Rehabilitation in my estimation needs to be practical and deeply grounded in reality. What a paralyzed person needs the most is knowledge and time. A paralyzed person does not need inspirational songs and images.  A paralyzed person does not need to see others glorify walking with a device such as the exoskeleton.  There is no need for beautiful rehabilitation centers that create a bubble of acceptance. What a paralyzed person needs to think about is not a time when there are no more wheelchairs but instead a depth of knowledge about the wheelchair industry. They need to learn how to check their skin daily and determine what wheelchair cushion they should be sitting on.  They need to learn how to manage one’s bowels and bladder. They need to learn transfers of all kinds. They need to learn how to repair a wheelchair. A veritable revolution must take place physically and mentally. The fact is using a wheelchair is deeply stigmatizing.  We paralyzed people are part of a minority group that is routinely discriminated against. Barriers remain the norm. Physical access to housing and mass transportation abound. Unemployment rates are shockingly high and have not changed measurably in decades.  A paralyzed person needs to learn how to reject the stereotypes associated with disability and assert their civil rights.

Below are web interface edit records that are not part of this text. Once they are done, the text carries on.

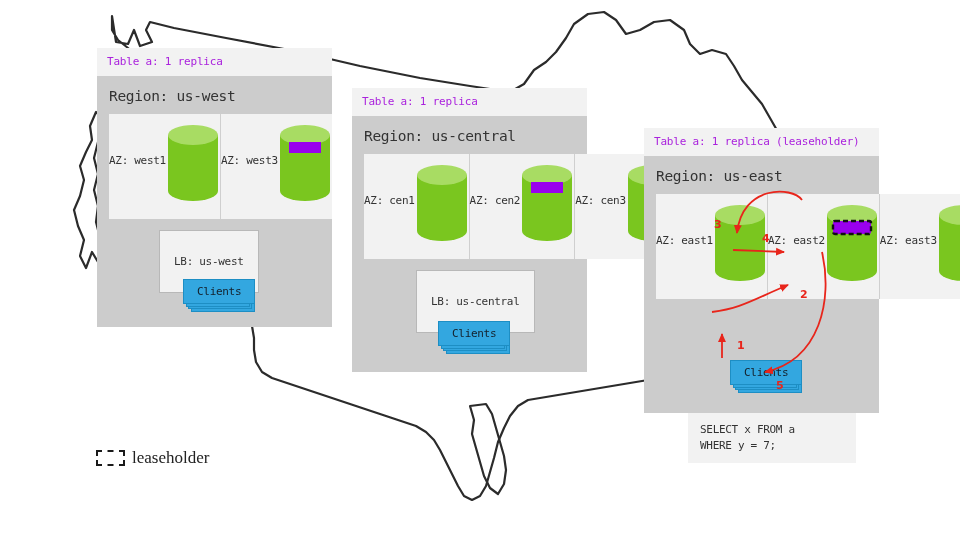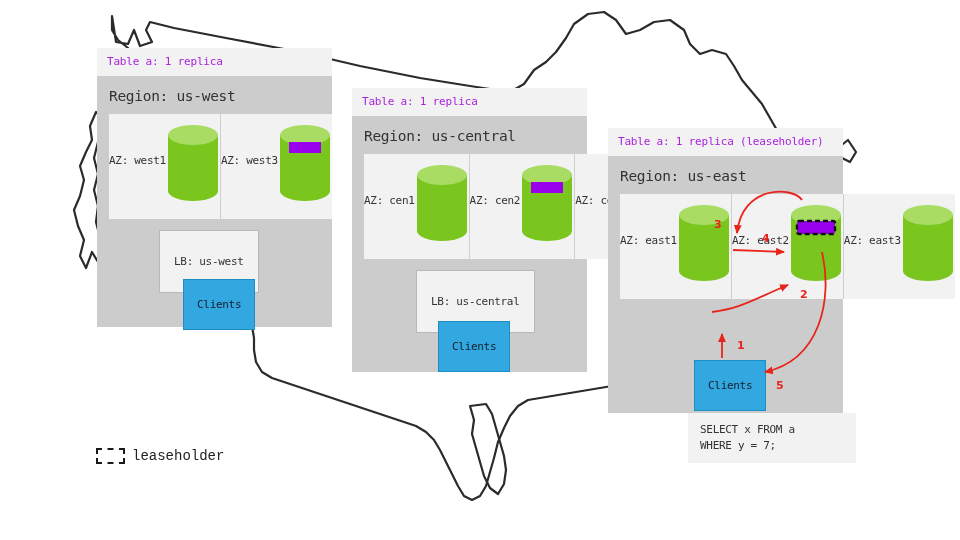--- a/index.html
+++ b/index.html
@@ -77,21 +77,21 @@
     background:#33a7e0;
     border:1px solid #1d8ec4;
   }
   .clients-front{
     position:relative;
     background:#33a7e0;
     border:1px solid #1d8ec4;
     font-size:11px;
     color:#14202b;
     text-align:center;
-    padding:18px 13px;
+    padding:5px 13px;
     letter-spacing:-0.3px;
     white-space:nowrap;
   }
   .sql-box{
     position:absolute;
     background:#f2f2f2;
     font-size:11px;
     line-height:1.45;
     color:#333;
     padding:9px 12px;
@@ -104,22 +104,22 @@
     left:96px;top:448px;
     display:flex;align-items:center;gap:7px;
     z-index:3;
   }
   .legend-swatch{
     width:25px;height:12px;
     border:2px dashed #1a1a1a;
     background:transparent;
   }
   .legend-text{
-    font-size:14px;color:#222;
-    font-family:Liberation Mono, monospace;
+    font-size:17px;color:#222;
+    font-family:Liberation Serif, serif;
     letter-spacing:0px;
   }
   #arrow-layer{position:absolute;left:0;top:0;width:960px;height:540px;z-index:6;pointer-events:none;}
   .arrow-num{
     position:absolute;
     color:#e8251b;
     font-size:11px;
     font-weight:bold;
     font-family:"DejaVu Sans","Liberation Sans",sans-serif;
     z-index:7;
@@ -239,21 +239,21 @@
     <div class="clients-box" style="left:86px;top:233px;">
       <div class="clients-stack">
         <div class="clients-sheet" style="left:8px;top:8px;width:62px;height:23px;"></div>
         <div class="clients-sheet" style="left:5px;top:5px;width:62px;height:23px;"></div>
         <div class="clients-sheet" style="left:3px;top:3px;width:62px;height:23px;"></div>
         <div class="clients-front">Clients</div>
       </div>
     </div>
   </div>
 
-  <div class="region-panel" id="panel-east" style="left:608px;top:128px;width:235px;height:285px;">
+  <div class="region-panel" id="panel-east" style="left:644px;top:128px;width:235px;height:285px;">
     <div class="panel-title-bar">Table a: 1 replica (leaseholder)</div>
     <div class="region-name">Region: us-east</div>
     <div class="az-row">
 
       <div class="az-cell">
         <div class="az-label">AZ: east1</div>
         <div class="cyl-wrap">
           <svg width="54" height="80" viewBox="0 0 54 80">
             <path d="M2,12 L2,68 A25,10 0 0 0 52,68 L52,12 Z" fill="#7ac61f"></path>
             <ellipse cx="27" cy="12" rx="25" ry="10" fill="#a8dc63"></ellipse>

The divide between a person such as myself and others who have lived with a SCI for decades and newly paralyzed men and women is cultural. That is the way we as a culture react to paralysis has changed substantially. When I went through rehabilitation long ago I was taught to be fiercely independent and self-reliant. I was taught to be assertive and pro active in caring for my body.  I never heard anyone talk about cures for paralysis. This was not subject of discussion. The unspoken message was hard to miss—this is your life and get on with it.  I also learned about the grim social realities associated with disability at college. I was surrounded by other young men and women who knew far more about disability than I did. I learned about exclusion and the fight for education. One of my first roommates went to a special segregated school for the handicapped, a fact that stunned me. I learned about baseless prejudice from first hand experience. The greatest period of learning in my lifetime took place in those first few years after paralysis.  I learned and accepted I was different—different in that my civil rights would be routinely violated and I had better fight back.  The risk as I perceived it was great—social oblivion and wasted life were a distinct possibility. The bias I encountered drove me. I wanted to be the best student in class and crush my peers academically. I wanted to get laid on a regular basis to prove I was indeed a sexual being. I was determined that I would marry and be a parent. I was going to get a PhD and do so at Columbia University. I was determined to have a life.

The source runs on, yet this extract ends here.